The premier cargo shipper Kawasaki Kisen Kaisha, Ltd. is adding more wind power punch to its current roster of cargo ships because a 20% reduction in fuel efficiency for a two-day upgrade is nothing to scoff at. In addition to a prior order, the company has just ordered three more Seawing sails from Airseas. Even better, from the standpoint of reducing carbon emissions, K Line plans to use artificial intelligence to extract even more clean energy from centuries-old seagoing technology.
FUEL SAVINGS OF 20% FOR A TWO-DAY RETROFIT! If the term Airseas seems familiar to you, it’s probably because of its affiliation with renowned airplane manufacturer Airbus. Last October, when CleanTechnica pointed out that Airseas was created by former Airbus engineers, the company went under our radar (for the record, it is also funded and supported by Airbus, the EU, and other partners).
A huge, kite-like sail that has recently been tied to the deck of the Ville de Bordeaux, a roll-on/roll-off vessel commissioned by the top aircraft maker Airbus, is the newest addition to the expanding panoply of wind-assisted technology for cargo ships, we added.
According to Airseas, retrofitting a ship with a Seawing sail only takes around two days, and owners may expect seeing a speedy return on their wind power investment. About 20% of fuel is typically saved.
If you’re wondering why one sail would yield such a large return, Airseas offers an answer. The sail performs differently from a sail fastened to a mast, more like a kite on a string.
They note that Seawing flies dynamically on a figure-on-8 trajectory at over 100km/h, generating 10 times more traction power than a static kite or sail, and that Seawing flies at an altitude of over 200m to harness steadier and stronger winds.
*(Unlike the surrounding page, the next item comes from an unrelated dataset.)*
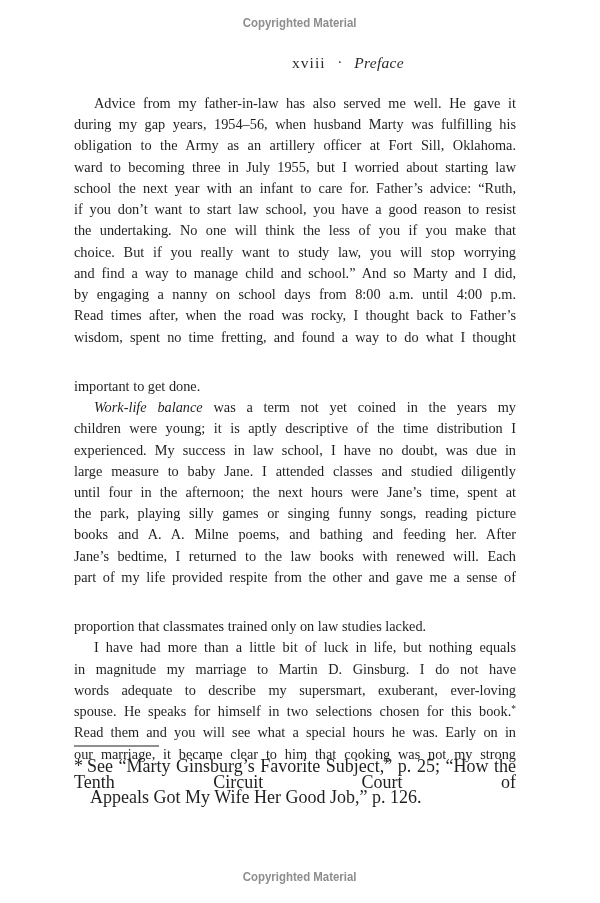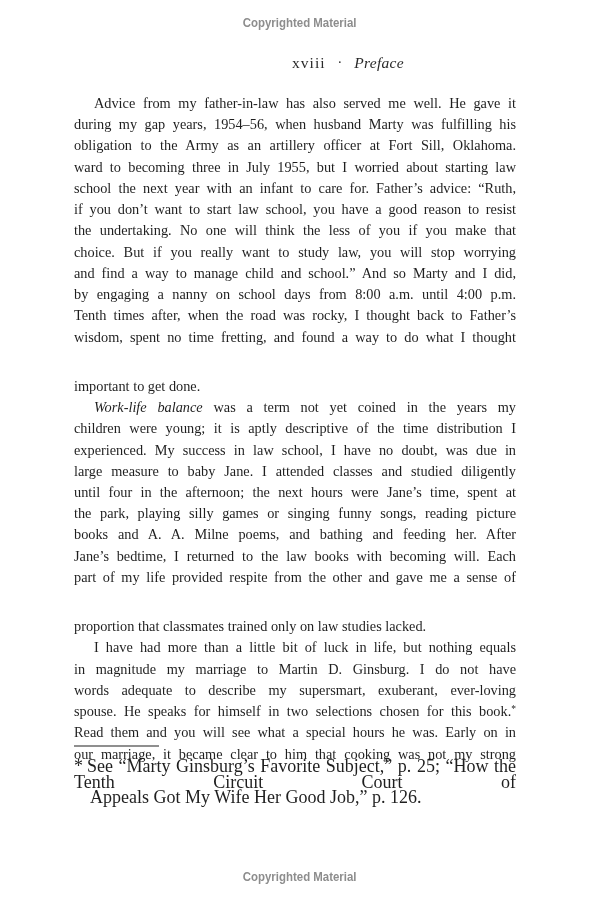"Tenth times after, when the" span { text: Tenth -> Read }
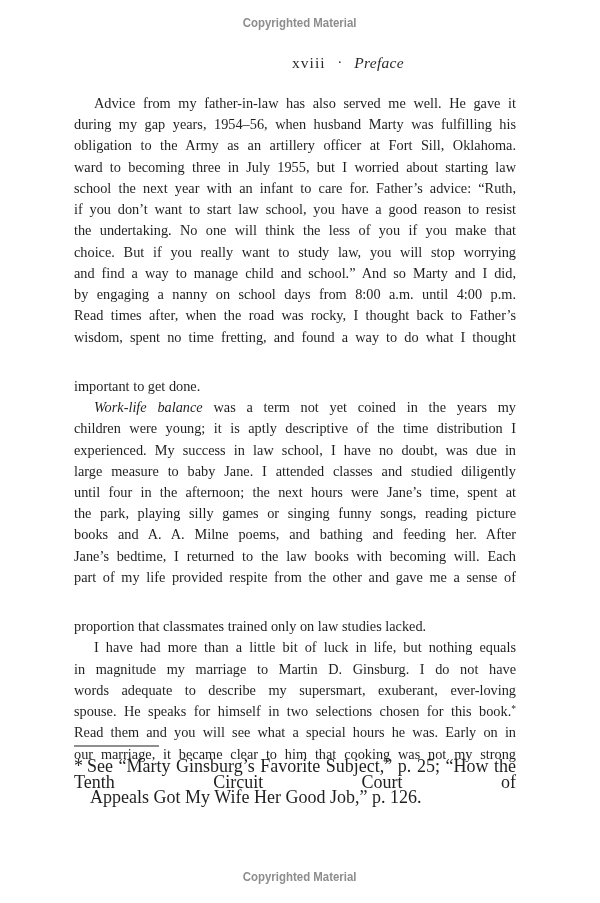"Jane’s bedtime, I returned to" span { text: becoming -> renewed }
The outcomes in actual use can differ. The corporation specifies a minimum savings rate of 10% and a maximum savings rate of 40%.
No one is hoisting anything in relation to the sail’s operation.
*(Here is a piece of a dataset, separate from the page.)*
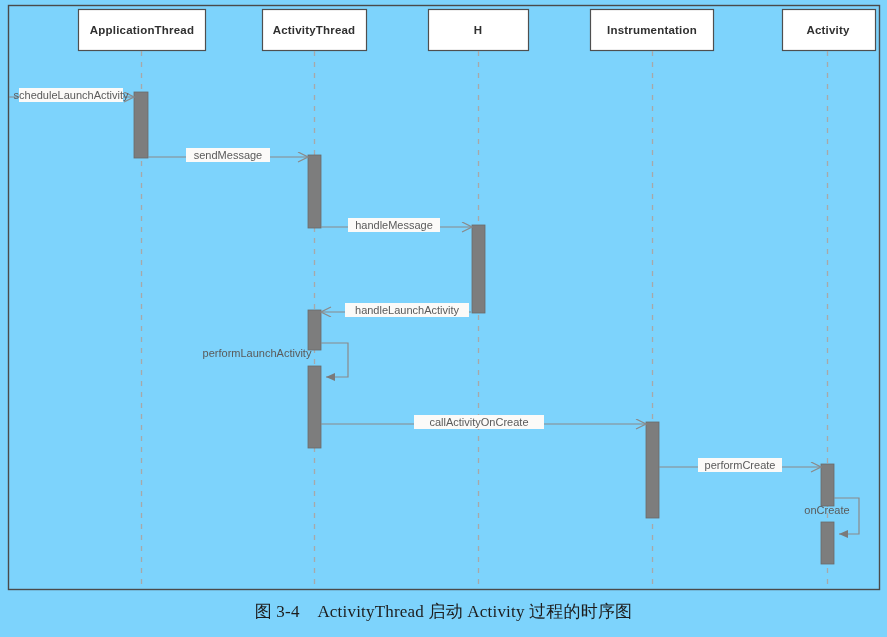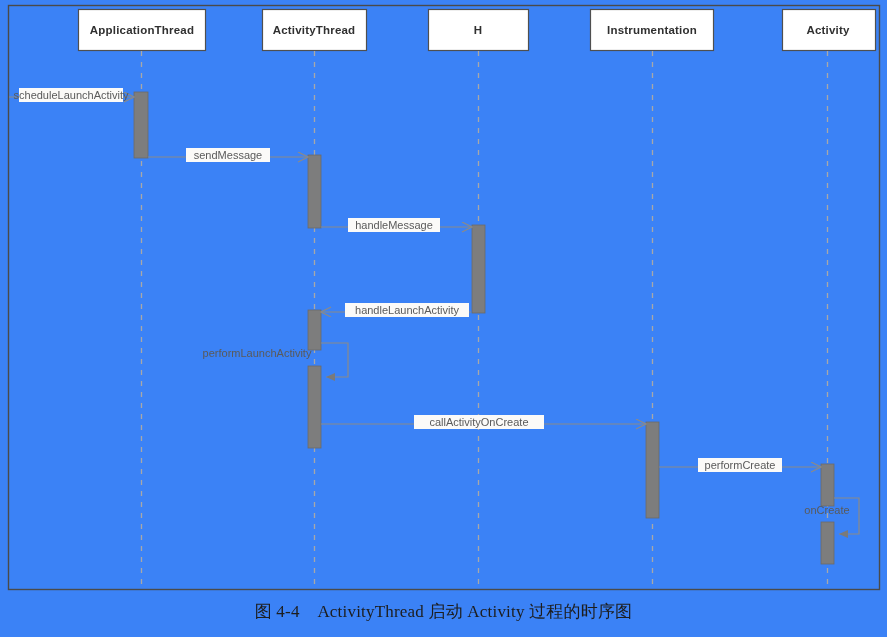"ApplicationThread" #figure-root { background: #3b82f6 -> #7dd3fc }
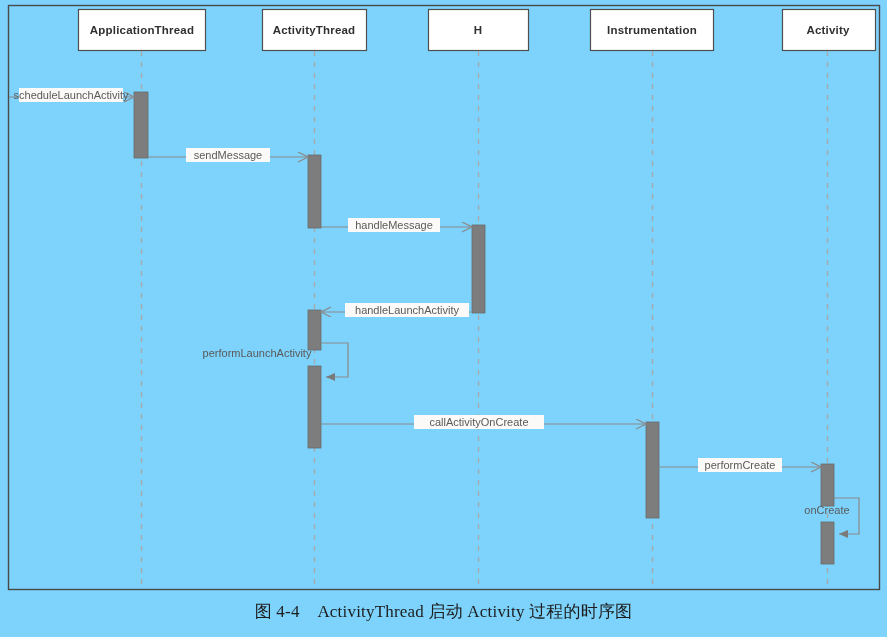"图 4-4 ActivityThread 启动 Activity" div.caption { text: 4-4 -> 3-4 }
With the stroke of a button, Seawing is fully automated and uses automation technologies from the aviation industry. Airseas claims that it is easy to use, operated from the bridge, and requires little training for workers to deploy and operate, which is significant given that the whole maritime industry is experiencing a manpower shortage. An additional piece of equipment that takes up crew time and attention is the last thing a cargo ship captain needs.
FOR MORE WIND POWER, MORE AI This is only the beginning. It appears that K Line has ambitious plans for its wind power endeavor. Given that the term “Capesize” refers to the largest cargo ship for hauling products in bulk, the company’s initial order of two Seawings for two of its Capesize bulkers was a bold one.
Despite not sailing until December, K Lines’ first Capesize Seawing must be confident in its return on investment. The company has signed a technology development agreement with Airseas and ordered three smaller post-Panamax bulkers ( three more Seawings ) in addition to doing so. As part of this agreement, artificial intelligence will be used to integrate other ship operations with wind power.
According to K Line, AIRSEAS and K LINE have inked a technology development agreement for the efficient use of the Seawing’s traction power that is based on renewable energy. By combining K LINE’s ship operational technology with Kawasaki Integrated Maritime Solutions and AIRSEAS’ Seawing development technology, the agreement’s specific goal is to maximize Seawing’s performance.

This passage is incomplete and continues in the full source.